Directions:
Using the listing below, output only the lines from the one that contains "gap: none ->" through the one that contains "Ramp 1 Ramp", inclusive, exactly as given and without images.

Material supplied:
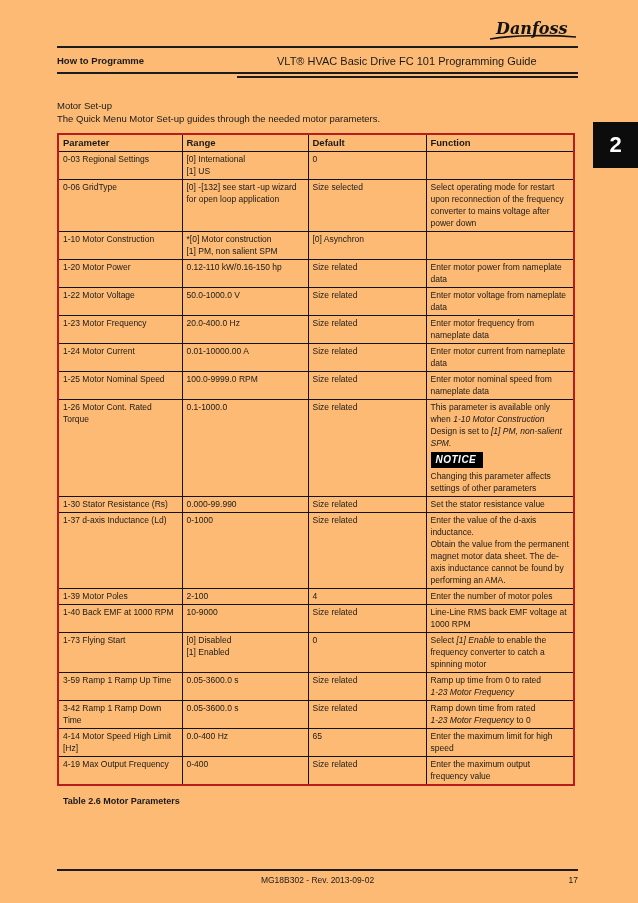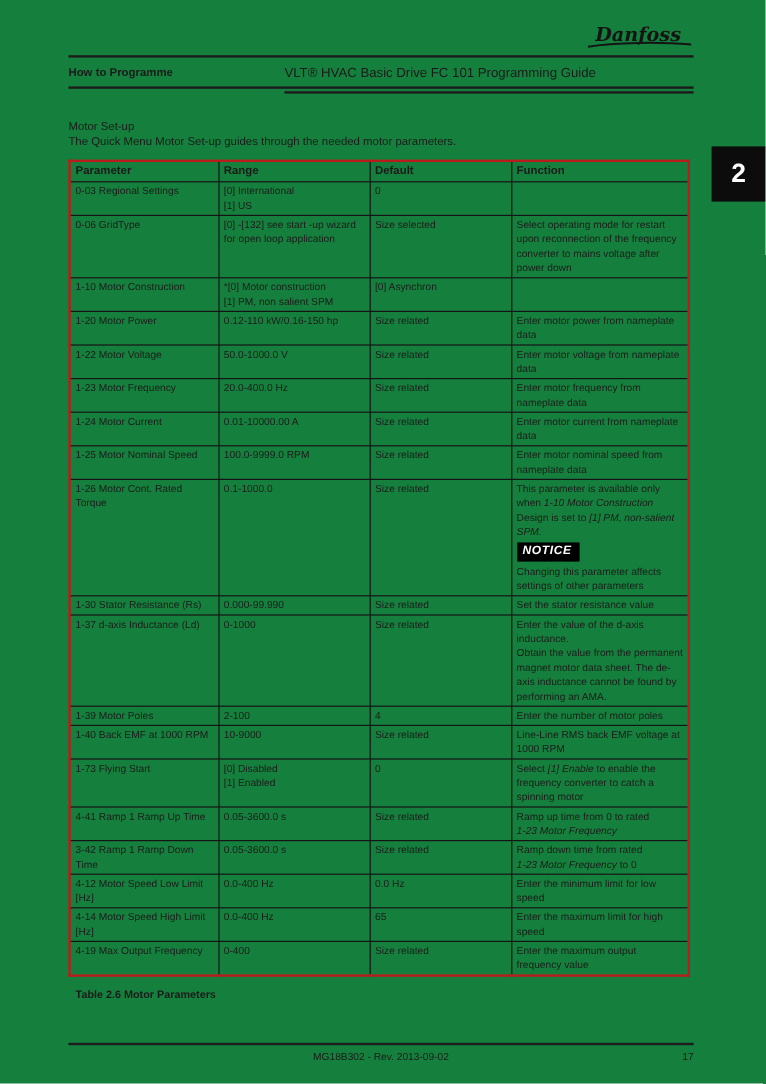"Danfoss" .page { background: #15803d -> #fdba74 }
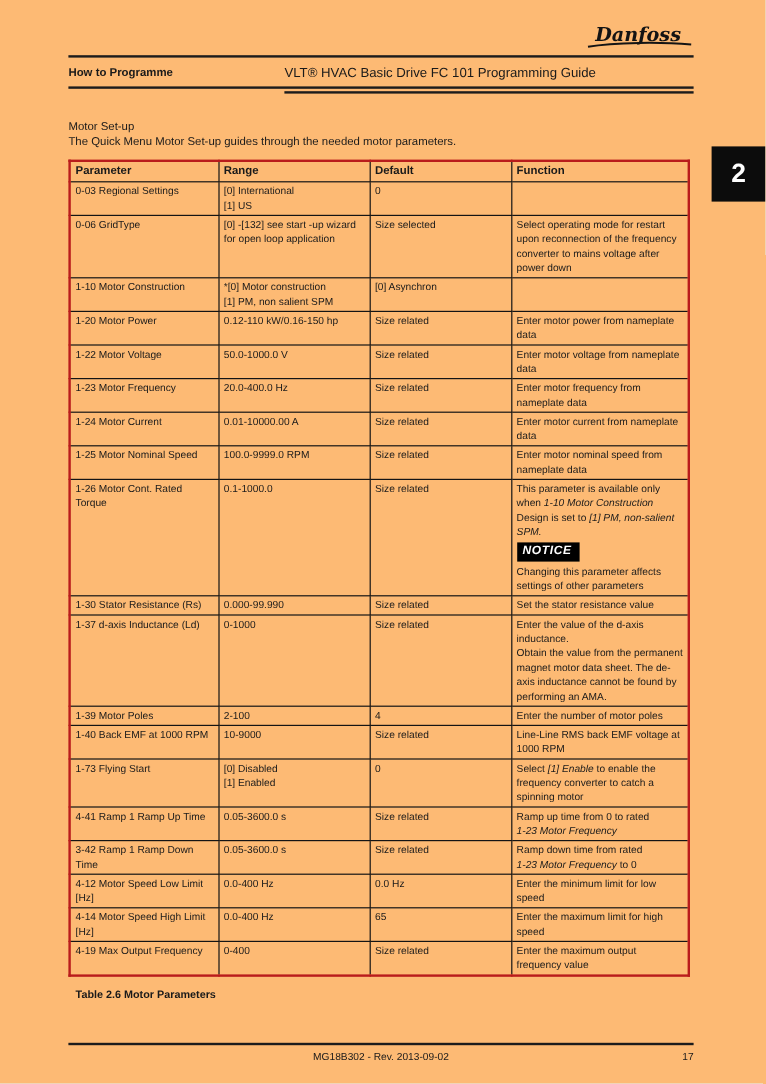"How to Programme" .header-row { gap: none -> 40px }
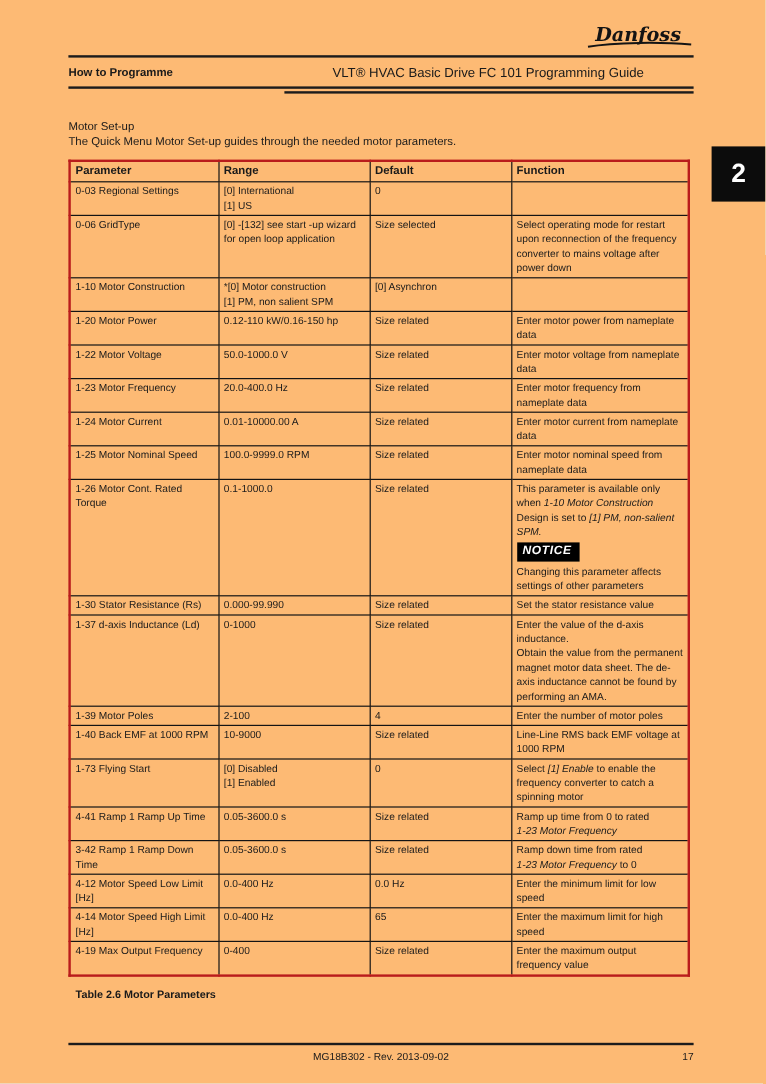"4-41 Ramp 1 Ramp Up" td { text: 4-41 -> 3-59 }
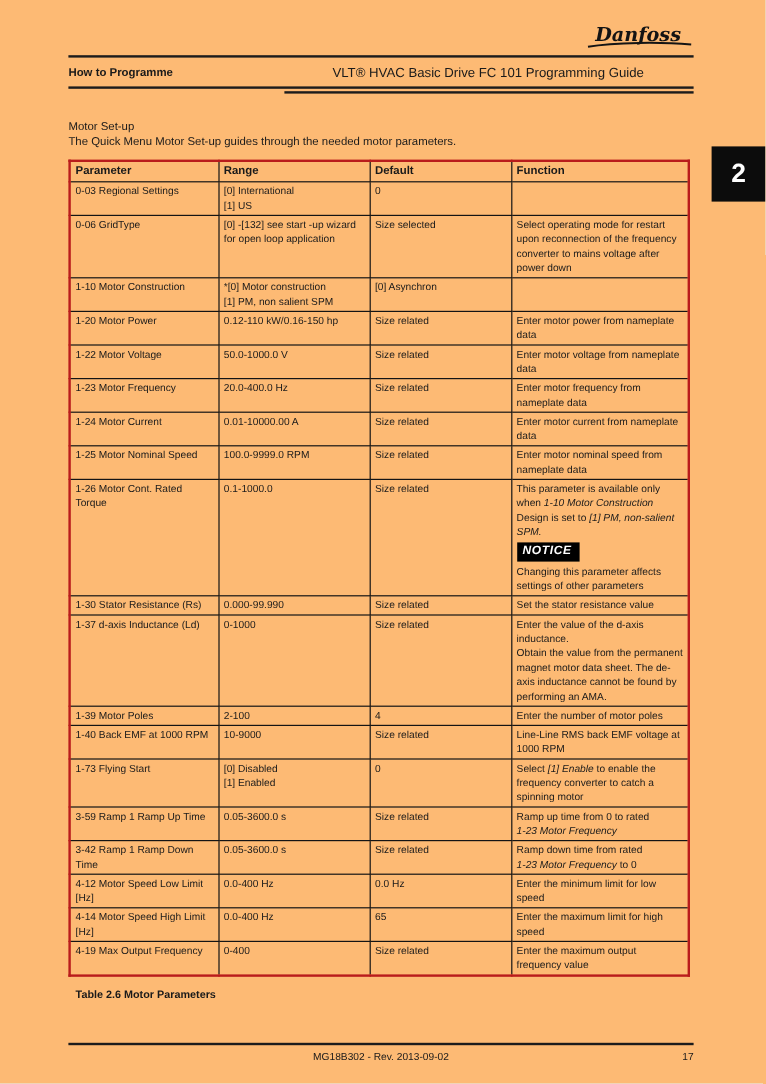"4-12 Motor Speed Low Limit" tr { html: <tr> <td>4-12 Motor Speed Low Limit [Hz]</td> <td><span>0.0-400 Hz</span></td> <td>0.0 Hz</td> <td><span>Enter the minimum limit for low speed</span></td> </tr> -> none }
* * *
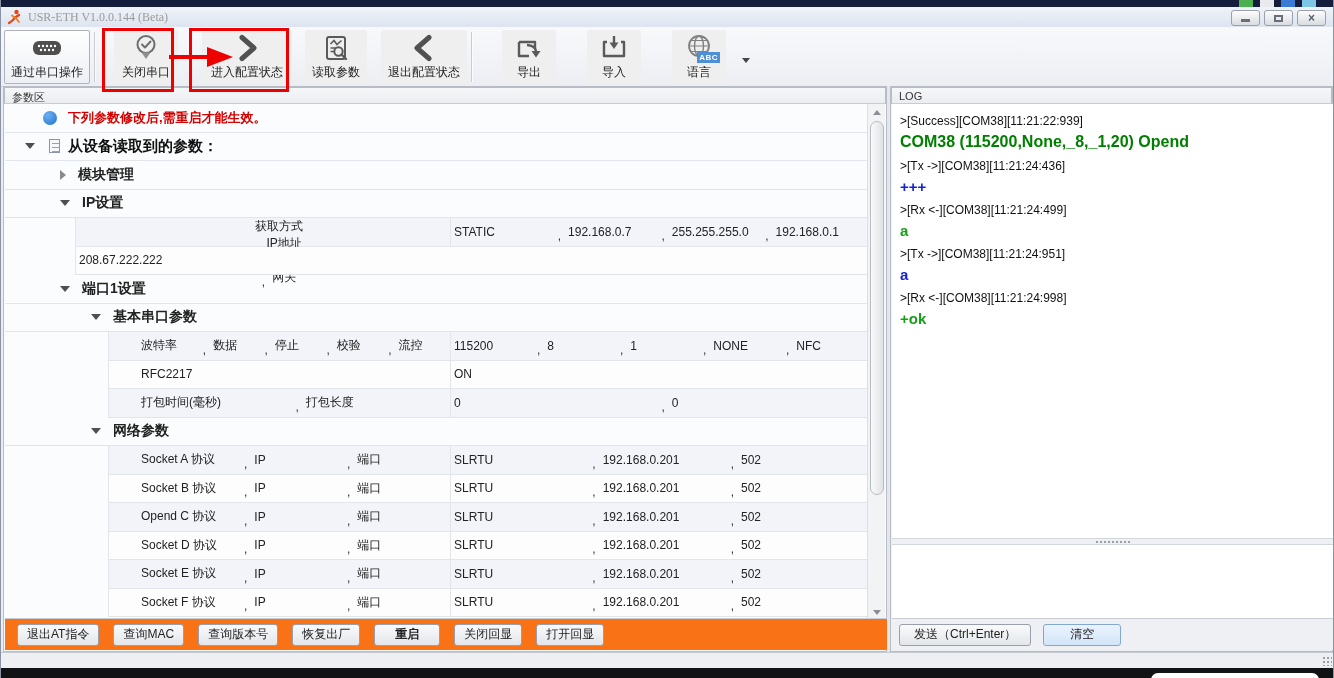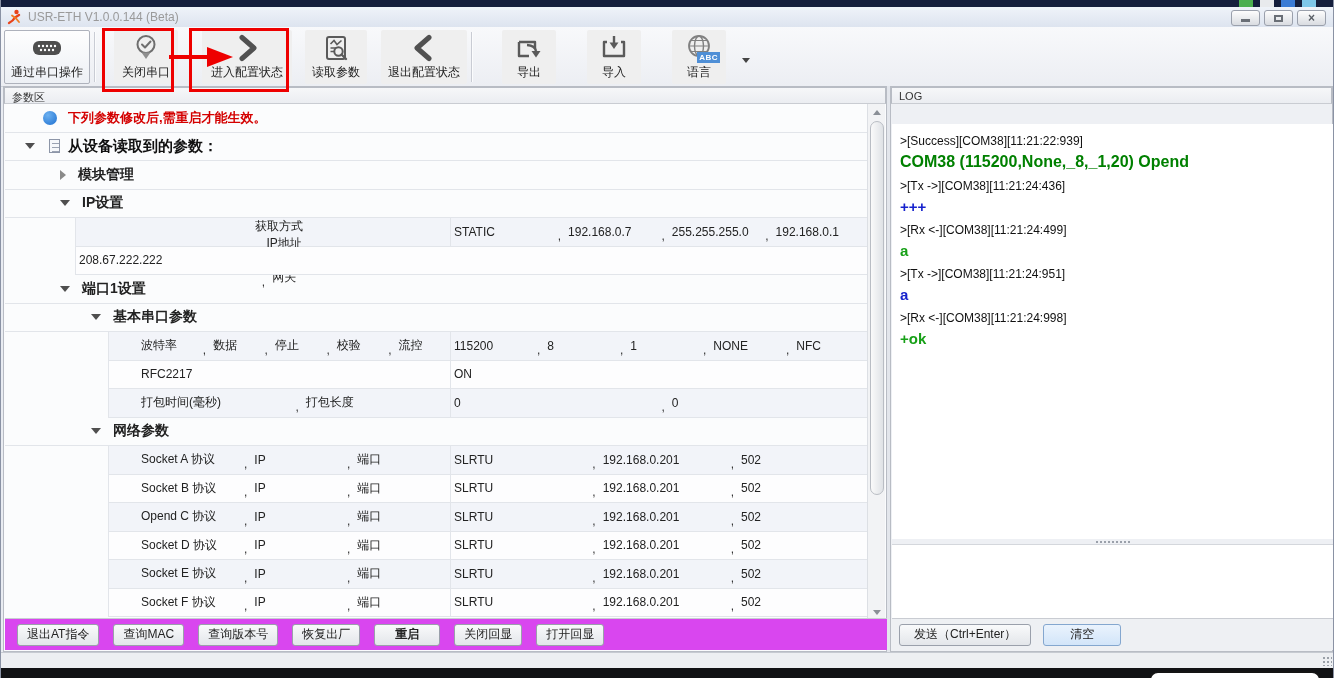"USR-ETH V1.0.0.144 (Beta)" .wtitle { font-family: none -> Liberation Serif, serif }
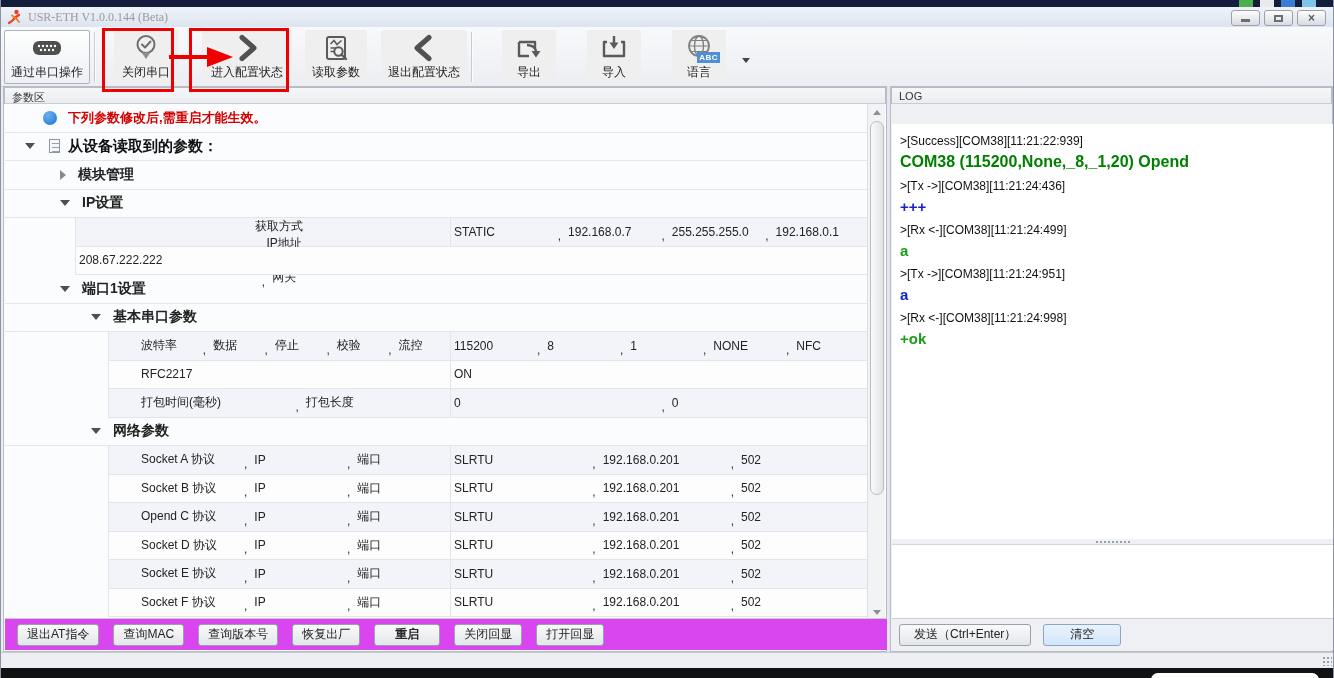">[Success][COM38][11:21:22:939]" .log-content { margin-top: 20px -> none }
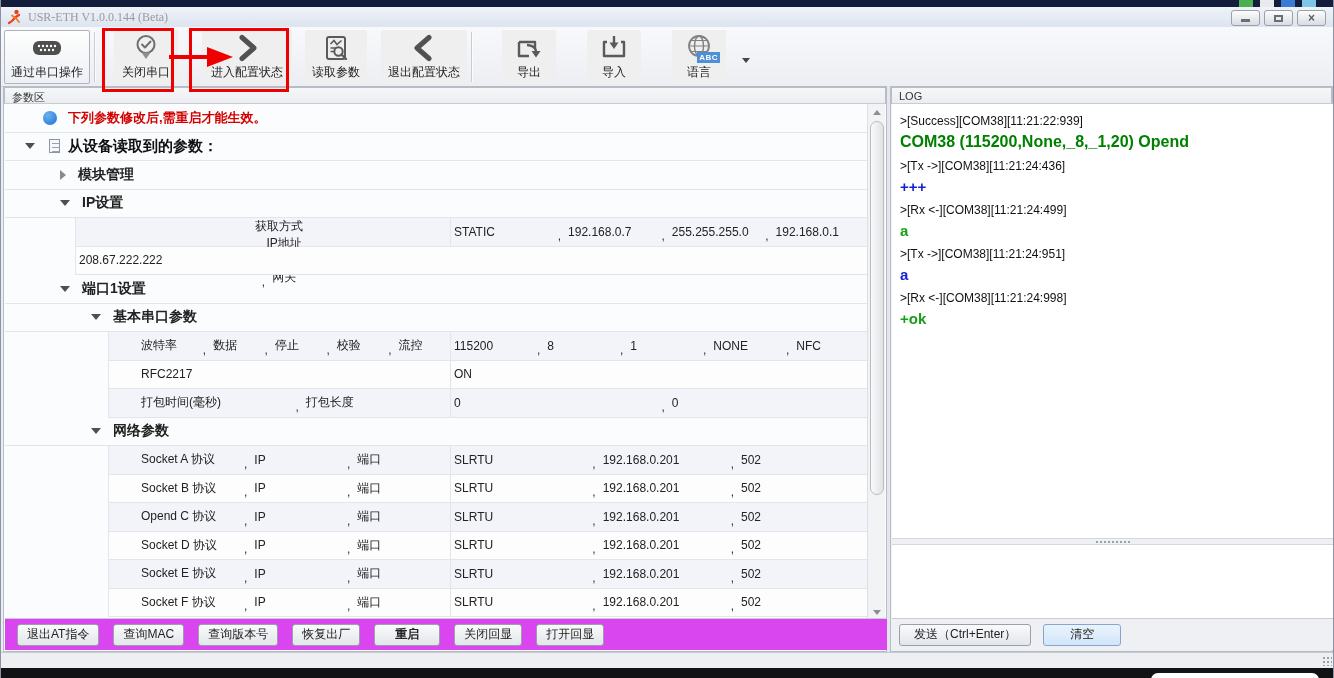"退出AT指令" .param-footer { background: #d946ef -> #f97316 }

Reply:
"How to Programme" .header-row { gap: none -> 40px }
"4-41 Ramp 1 Ramp Up" td { text: 4-41 -> 3-59 }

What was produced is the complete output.